Zareini, B; Rørth, Rasmus; Holt, Anders; Mogensen, Ulrik M; Selmer, Christian; Gislason, Gunnar; Schou, Morten; Køber, Lars; Torp-Pedersen, Christian; Lamberts, Morten; Kristensen, Søren Lund.
Cardiovasc Diabetol; 18(1): 79, 2019 Jun 12.
Artigo em Inglês | MEDLINE | ID: mdl-31189473

BACKGROUND:

Prevalent diabetes at the time of heart failure (HF) diagnosis is associated with a higher risk of death, but the incidence and prognostic importance of new-onset diabetes in patients with established HF remains unknown.

METHODS:

Patients with a first hospitalization for HF in the period 2003-2014 were included and stratified according to history of diabetes. Annual incidence rates of new-onset diabetes were calculated and time-dependent multivariable Cox regression models were used to compare the risk of death in patients with prevalent and new-onset diabetes with patients without diabetes as reference.
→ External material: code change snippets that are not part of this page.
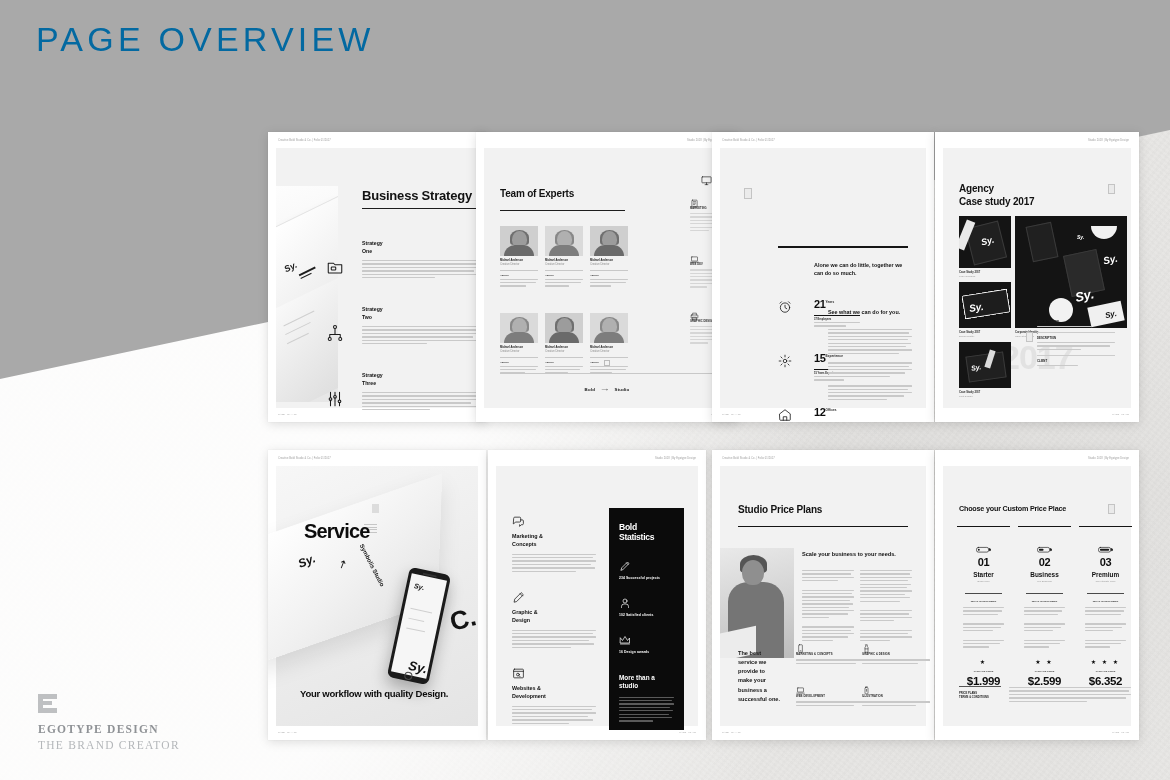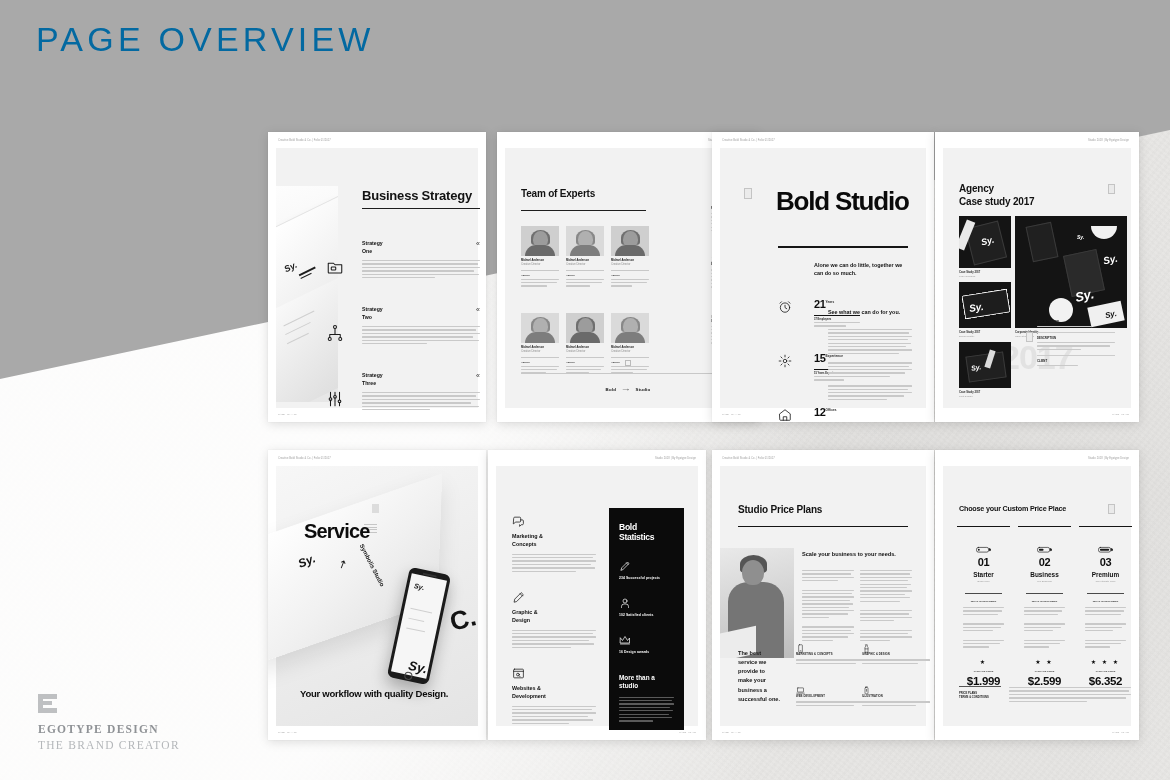--- a/index.html
+++ b/index.html
@@ -130,7 +130,7 @@
   .s-icon svg { width:100%; height:100%; }
 
   
-  #p2 { left: 497px; top: 132px; width: 262px; height: 290px; }
+  #p2 { left: 476px; top: 132px; width: 262px; height: 290px; }
   #p2 .title { position:absolute; left:16px; top:40px; font-size:10px; }
   #p2 .titlerule { position:absolute; left:16px; top:62px; width:125px; }
   #p2 .tv-icon { position:absolute; right:18px; top:24px; width:11px; height:11px; }

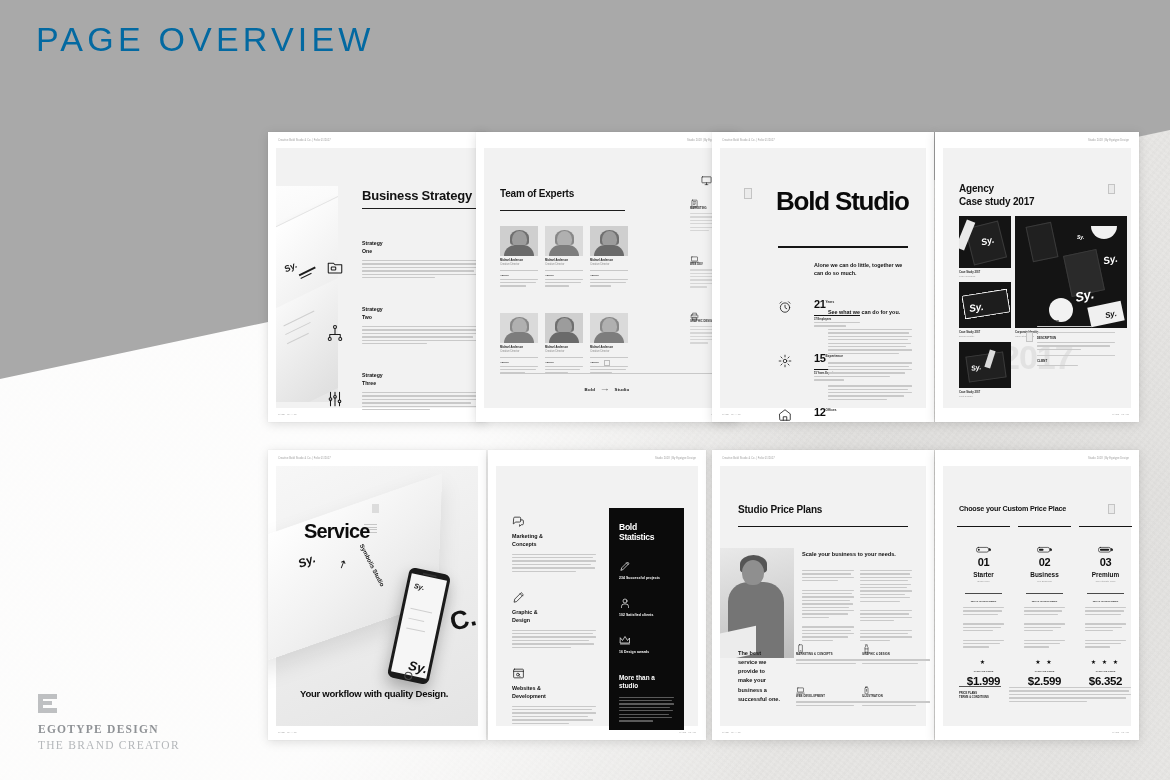--- a/index.html
+++ b/index.html
@@ -586,7 +586,6 @@
   <div class="pg-ftr">PAGE · 01 — 08</div>
   <div class="canvas">
     <div class="sq"></div>
-    <div class="bigtitle">Bold Studio</div>
     <div class="hr"></div>
     <div class="quote">Alone we can do little, together we can do so much.</div>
The model was adjusted for age, sex, duration of HF, educational level and comorbidity. Covariates were continuously updated throughout follow-up.

RESULTS:

A total of 104,522 HF patients were included in the study, of which 21,216 (19%) patients had diabetes at baseline, and 8164 (10%) developed new-onset diabetes during a mean follow-up of 3.9 years. Patients with new-onset diabetes and prevalent diabetes were slightly younger than patients without diabetes (70 vs. 74 and 77, respectively), more likely to be men (62% vs. 60% and 54%), and had more comorbidities expect for ischemic heart disease, hypertension and chronic kidney disease which were more prevalent among patients with prevalent diabetes. Incidence rates of new-onset diabetes increased from around 2 per 100 person-years in the first years following HF hospitalization up to 3 per 100 person-years after 5 years of follow-up. A total of 61,424 (59%) patients died during the study period with event rates per 100 person-years of 21.5 for new-onset diabetes, 17.9 for prevalent diabetes and 13.9 for patients without diabetes. Compared to patients without diabetes, new-onset diabetes was associated with a higher risk of death (adjusted HR 1.47; 95% CI 1.42-1.52) and prevalent diabetes was associated with an intermediate risk (HR 1.19; 95% CI, 1.16-1.21).

CONCLUSION:

Following the first HF hospitalization, the incidence of new-onset diabetes was around 2% per year, rising to 3% after 5 years of follow-up. New-onset diabetes was associated with an increased risk of death, compared to HF patients with prevalent diabetes (intermediate risk) and HF patients without diabetes.